Мы едем на залив по Пятидесятому шоссе – это самый прямой путь, но одновременно и самый медленный на свете. Едем на двух машинах; брат, как всегда, с отцом. Мать ведет еле-еле; Лоррейн сидит рядом с ней, уткнувшись в карту, поэтому мы опять приезжаем минут на двадцать позже. Но отец никогда не открывает наш летний дом, пока все не соберутся. Они с Биллом уже успели разгрузить любимый отцовский “виллис” и аккуратно сложили вещи у входа, чтобы сразу внести.
16 июня, суббота. Как же ясно я это помню! Солнечно, но не слишком жарко. На мне брюки цвета хаки и ненавистная рубашка в полоску. Похоже никто из наших соседей еще не приехал.
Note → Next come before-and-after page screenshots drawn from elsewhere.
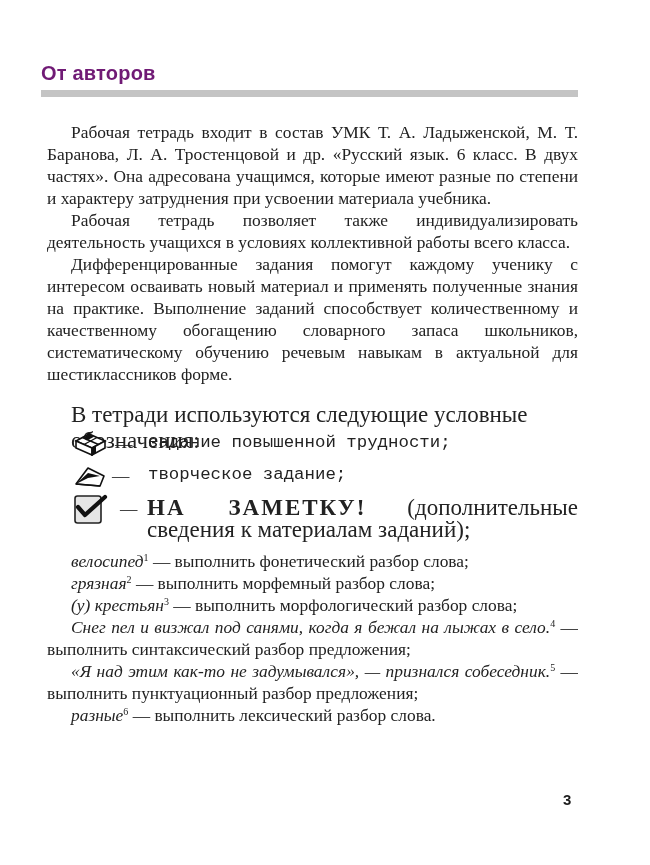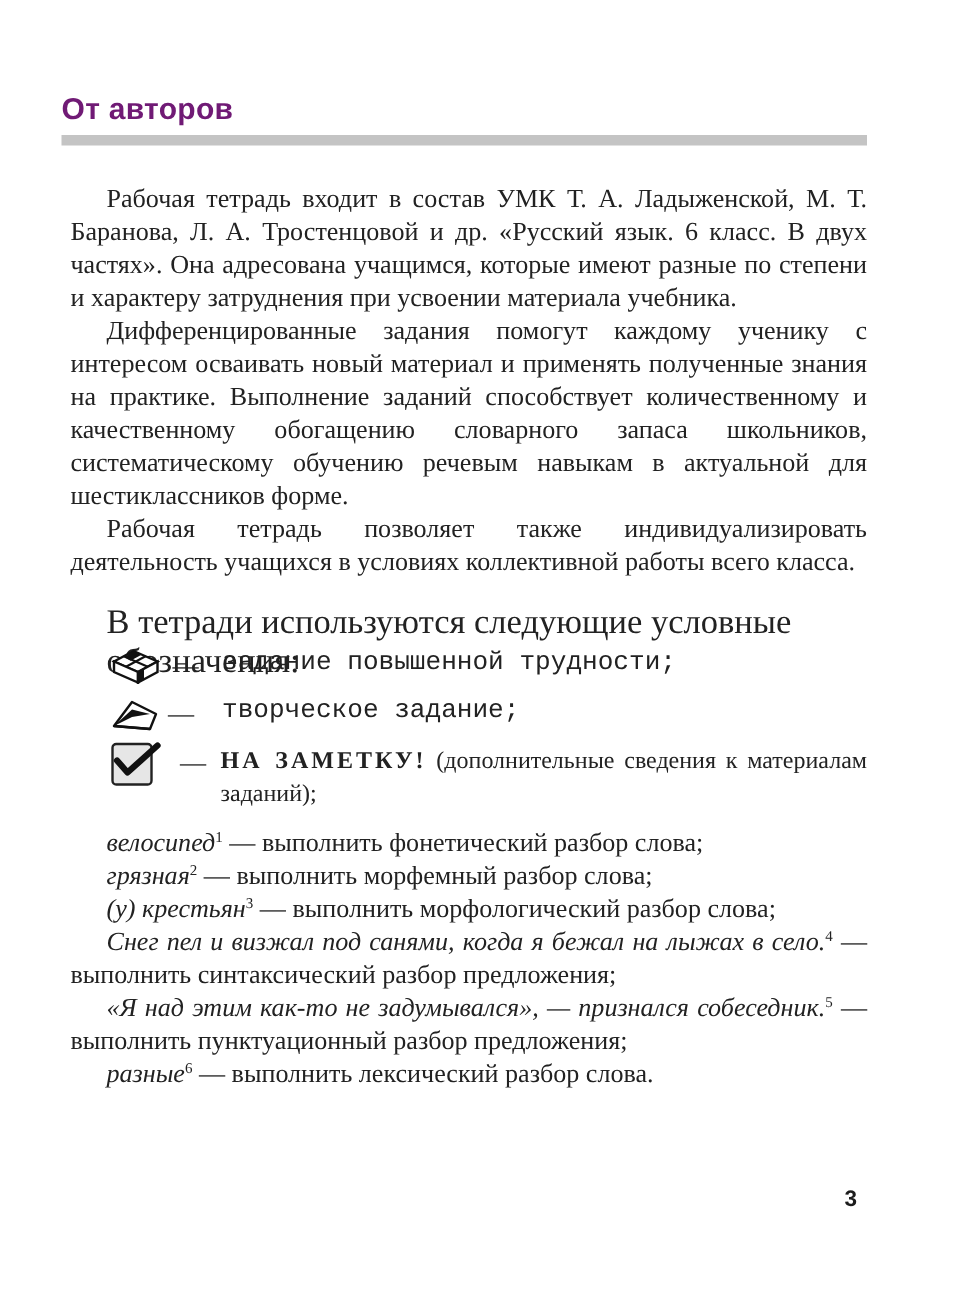--- a/index.html
+++ b/index.html
@@ -42,8 +42,8 @@
 
 <div class="text block1">
   <p class="para">Рабочая тетрадь входит в состав УМК Т. А. Ладыженской, М. Т. Баранова, Л. А. Тростенцовой и др. «Русский язык. 6 класс. В двух частях». Она адресована учащимся, которые имеют разные по степени и характеру затруднения при усвоении материала учебника.</p>
+  <p class="para">Рабочая тетрадь позволяет также индивидуализировать деятельность учащихся в условиях коллективной работы всего класса.</p>
   <p class="para">Дифференцированные задания помогут каждому ученику с интересом осваивать новый материал и применять полученные знания на практике. Выполнение заданий способствует количественному и качественному обогащению словарного запаса школьников, систематическому обучению речевым навыкам в актуальной для шестиклассников форме.</p>
-  <p class="para">Рабочая тетрадь позволяет также индивидуализировать деятельность учащихся в условиях коллективной работы всего класса.</p>
 </div>
 
 <div class="legend-intro">В тетради используются следующие условные обозначения:</div>

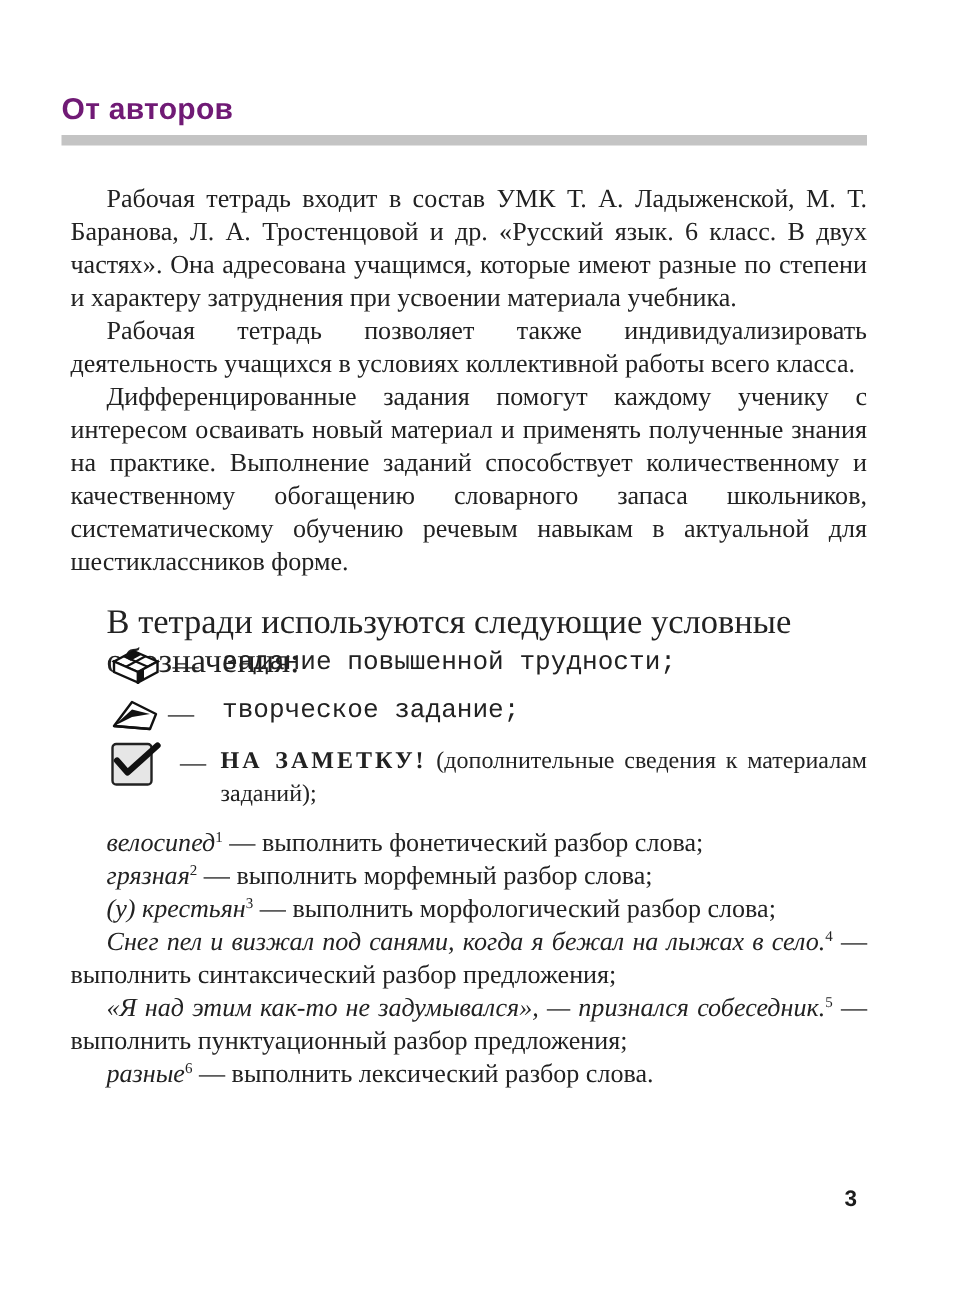--- a/index.html
+++ b/index.html
@@ -26,7 +26,7 @@
   .legend-row .ltext { position: absolute; white-space: nowrap; font-family: Liberation Mono, monospace; }
   .ico { position: absolute; }
   .bold { font-weight: bold; letter-spacing: 2px; }
-  .note-text { position: absolute; left: 147px; top: 497px; width: 431px; font-family: "Liberation Serif", serif; font-size: 16px; line-height: 22px; text-align: justify; color: #222; }
+  .note-text { position: absolute; left: 147px; top: 497px; width: 431px; font-family: "Liberation Serif", serif; font-size: 23px; line-height: 22px; text-align: justify; color: #222; }
   .items { top: 550px; }
   .items p { margin: 0; }
   .ind { text-indent: 24px; }

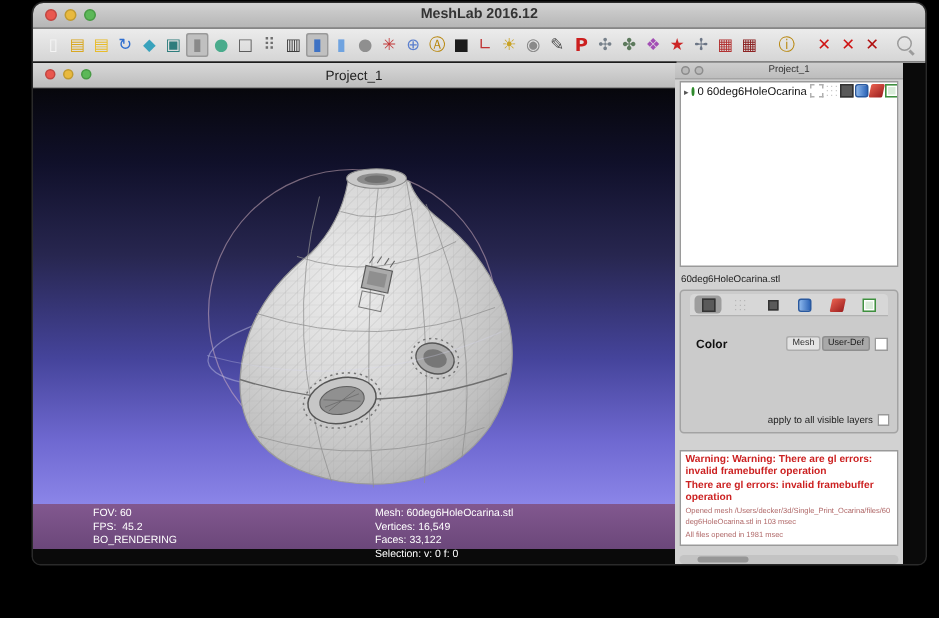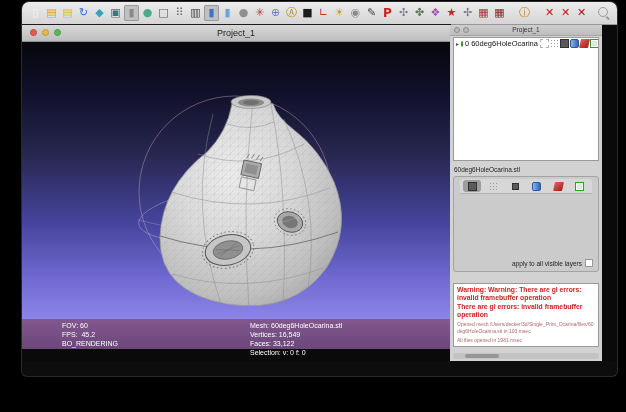--- a/index.html
+++ b/index.html
@@ -115,6 +115,14 @@
 
 <div class="window">
 
+  <div class="titlebar">
+    <div class="lights">
+      <span class="light l-red"></span>
+      <span class="light l-yellow"></span>
+      <span class="light l-green"></span>
+    </div>
+    <div class="title-text">MeshLab 2016.12</div>
+  </div>
 
   <div class="toolbar">
     <span style="display:flex;align-items:center;gap:1px;">

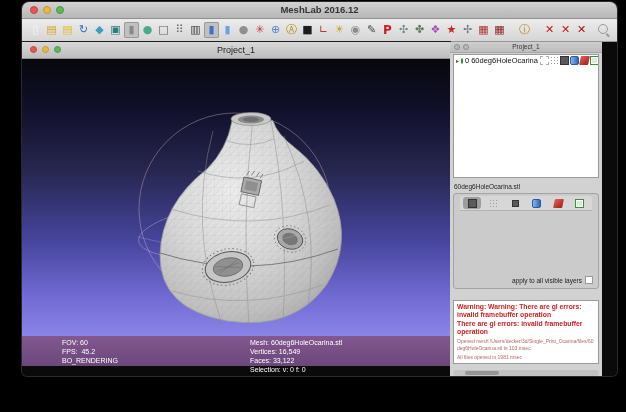--- a/index.html
+++ b/index.html
@@ -308,6 +308,14 @@
             </span>
           </div>
 
+        <div class="drow drow-color">
+          <span class="dlabel">Color</span>
+          <span class="dctrl">
+            <span class="seg">Mesh</span>
+            <span class="seg sel">User-Def</span>
+            <span class="swatch" style="background: rgb(255, 255, 255);"></span>
+          </span>
+        </div>
 
 
         <div class="applyrow">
На парковке одна-единственная машина профессора Тилмана. Не успеет Говардский университет отпустить студентов на каникулы, как он уже здесь. Детей у него нет, а жена давно умерла, но он не только не ищет общения, но кажется, наоборот, избегает его. Мне непонятно, зачем вообще приезжать, если он все равно не выходит из дома, разве только за продуктами. Иногда я вижу, как он сидит в дальнем углу веранды и любуется узенькой полоской залива.
– Возьми ту коробку, – говорит отец и показывает какую.
Беру и заношу в кухню. Лоррейн уже подметает. Мать убирает посуду, а Билл смахивает пыль и сухие листья с подоконников закрытой веранды, на которой мы обычно завтракаем.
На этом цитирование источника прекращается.